We work toward a government that is compassionate, smart, and responsive, and sometimes, maybe because of our efforts, it is those things, but sometimes it isn't. We also thank our lucky stars that today New Mexico has more of a philanthropic community than it ever had in the past, and we put a lot of hope in the freedom of all that (mostly) smart money. The freedom to innovate, to invest in ideas and good people, to develop leaders, and to bind up wounds and salve pain—these are among life's greatest and most necessary blessings, both for those who receive and for those who give. Even in a secular world, it is a sacred work.

The results are usually small and incremental, single steps in a thousand-mile journey along paths no one has mapped, but when you take enough of them, the world begins to change. Want to ameliorate poverty? Here's a target: break the cycle of teenage girls losing their shot at decent jobs because they've got babies to tend, babies who—according to the statistics—will have halfway lost their own shot before they grow teeth. It can be done. For years New Mexico has had one of the highest teen pregnancy rates in the country—which means one of the highest in the entire developed world. But lately that rate has declined 11 percent statewide and more than 20 percent in many key areas. Foundation grants helped bring about the change.

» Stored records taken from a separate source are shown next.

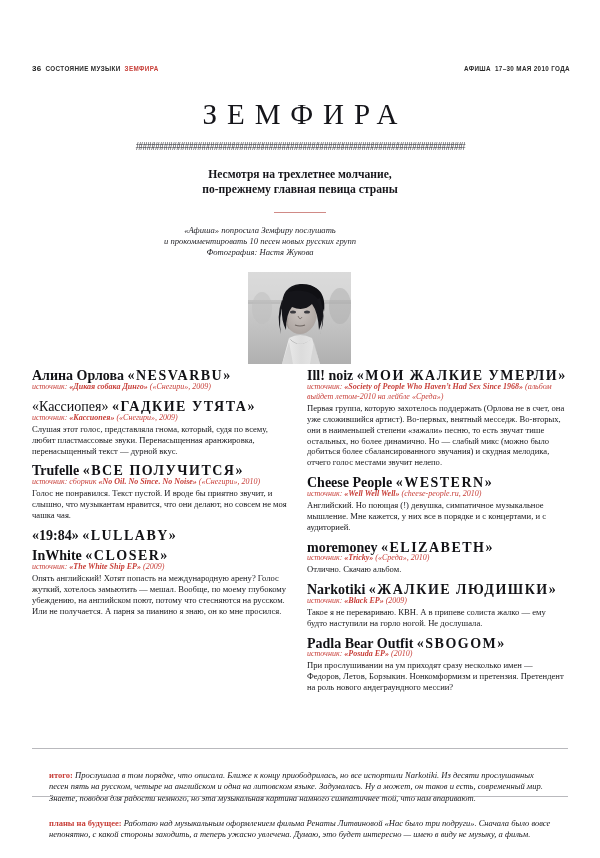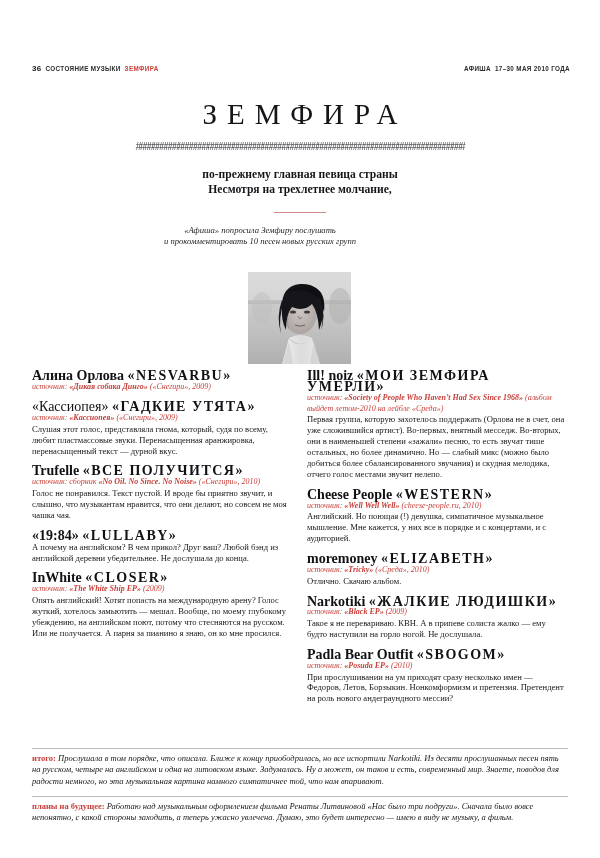--- a/index.html
+++ b/index.html
@@ -228,8 +228,8 @@
   <div class="hash-rule">##############################################################################</div>
 
   <div class="deck">
+    <div>Несмотря на трехлетнее молчание,</div>
     <div>по-прежнему главная певица страны</div>
-    <div>Несмотря на трехлетнее молчание,</div>
   </div>
   <div class="deck-rule"></div>
 

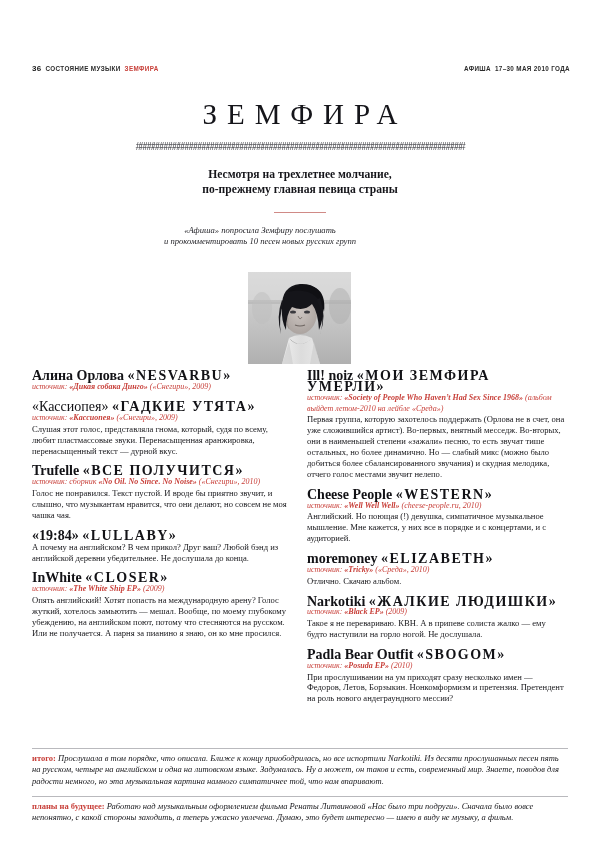--- a/index.html
+++ b/index.html
@@ -236,6 +236,7 @@
   <div class="standfirst">
     <div>«Афиша» попросила Земфиру послушать</div>
     <div>и прокомментировать 10 песен новых русских групп</div>
+    <div>Фотография: Настя Жукова</div>
   </div>
 
   <div class="photo">

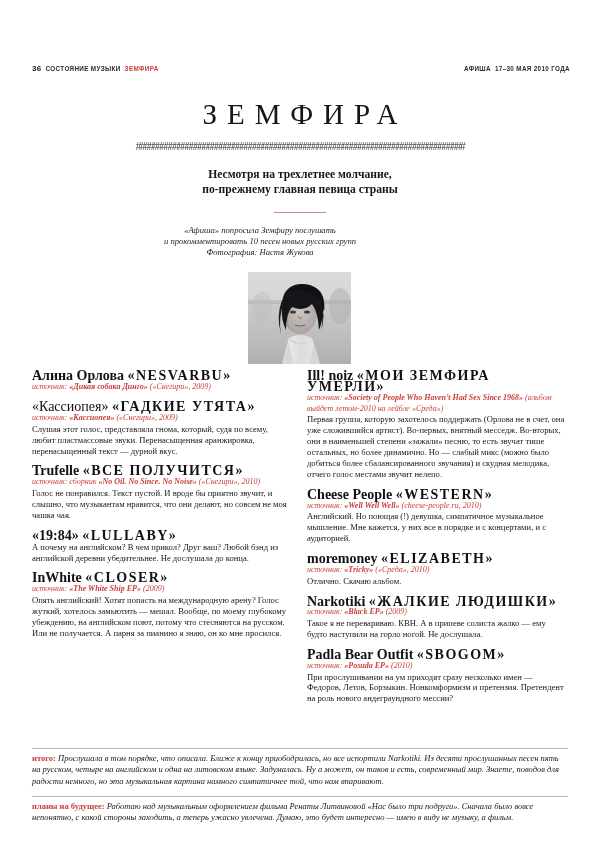--- a/index.html
+++ b/index.html
@@ -344,7 +344,7 @@
       <div class="entry">
         <div class="entry-head">
           <span class="artist-bold">Ill! noiz</span>
-          <span class="track">«МОИ ЗЕМФИРА УМЕРЛИ»</span>
+          <span class="track">«МОИ ЖАЛКИЕ УМЕРЛИ»</span>
         </div>
         <div class="source">
           <span class="lbl">источник:</span>

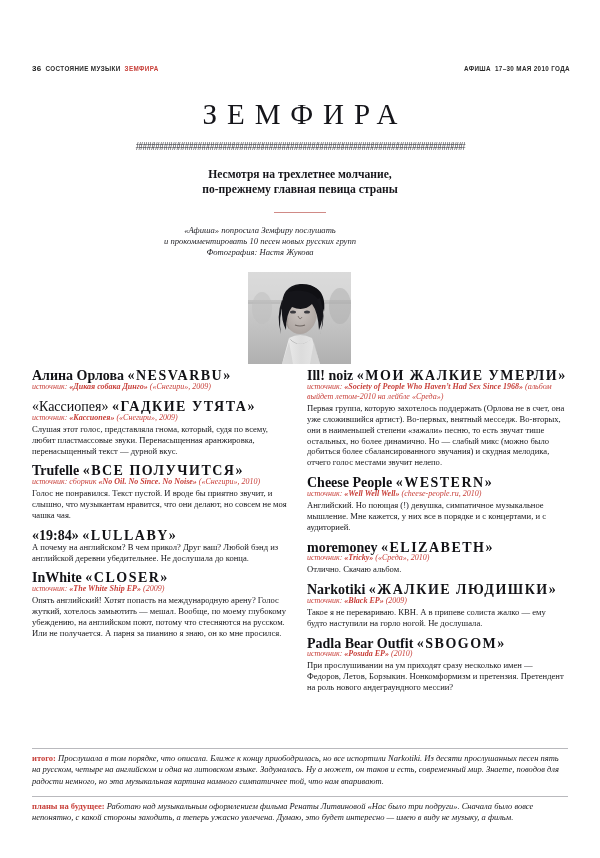--- a/index.html
+++ b/index.html
@@ -322,7 +322,6 @@
           <span class="artist-bold">«19:84»</span>
           <span class="track">«LULLABY»</span>
         </div>
-        <div class="body">А почему на английском? В чем прикол? Друг ваш? Любой бэнд из английской деревни убедительнее. Не дослушала до конца.</div>
       </div>
 
       <div class="entry">

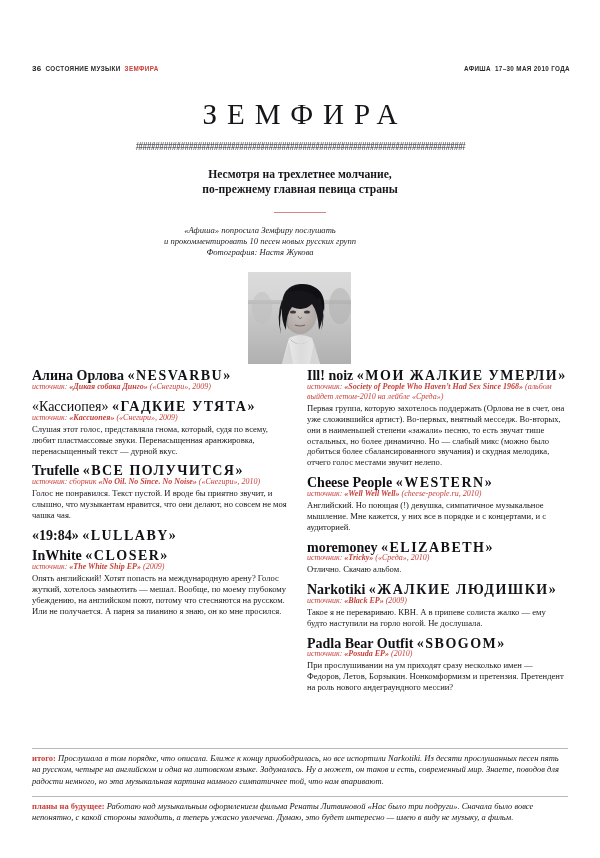--- a/index.html
+++ b/index.html
@@ -205,7 +205,7 @@
     font-style: normal;
     color: #c8403a;
   }
-  .foot-p { margin: 0; }
+  .foot-p { margin: 17px; }
 </style>
 </head>
 <body>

The work to be done is immense but thrilling. It makes you feel like Sisyphus because it is never finished: you are always rolling that cursed rock up the hill. But now and then you look back and realize that the hill under your feet is not the one you started out on. That first hill is far away and out of view. Where you are now is more absorbing and surprising than any place you thought you'd be. And although you might have begun your journey by yourself, you find you are no longer pushing your rock alone. The idealism of philanthropy and nonprofit work is contagious. All around you are people embarked on similar journeys. You are not just part of an economic sector defined by the tax code. You are part of a community defined by hope and by the determination to make hope real.

It is a hope for jobs and honorable work, for health and security, for kids growing up with faith in themselves and in their future. It is a hope for an enduring society, sane in its use of energy and land, conscious of its past and thoughtful for its future. It is a hope to enjoy the beauty of both nature and culture, and to expand the heart and grow the spirit.

In general, New Mexico's philanthropies have been a beacon in the pursuit of such hope, and as near as I can tell (and I have been watching pretty closely), their light keeps getting stronger. That is a good thing for all of us because, without it, the horse of New Mexico would look a good deal knobbier than it does. It is still no beauty, and probably never will be, but it gives a helluva ride. The trick for all of us, as we sit on that broad back, is not just to be passengers, but to match our mount's spirit with our own. It is up to us to steer that horse in the right direction and to ensure that the ornery old fellow stays hale and fit as we go down the trail together.

“New Mexico with Hooves and a Tail,” by William deBuys,
reprinted from the McCune Foundation Annual Report.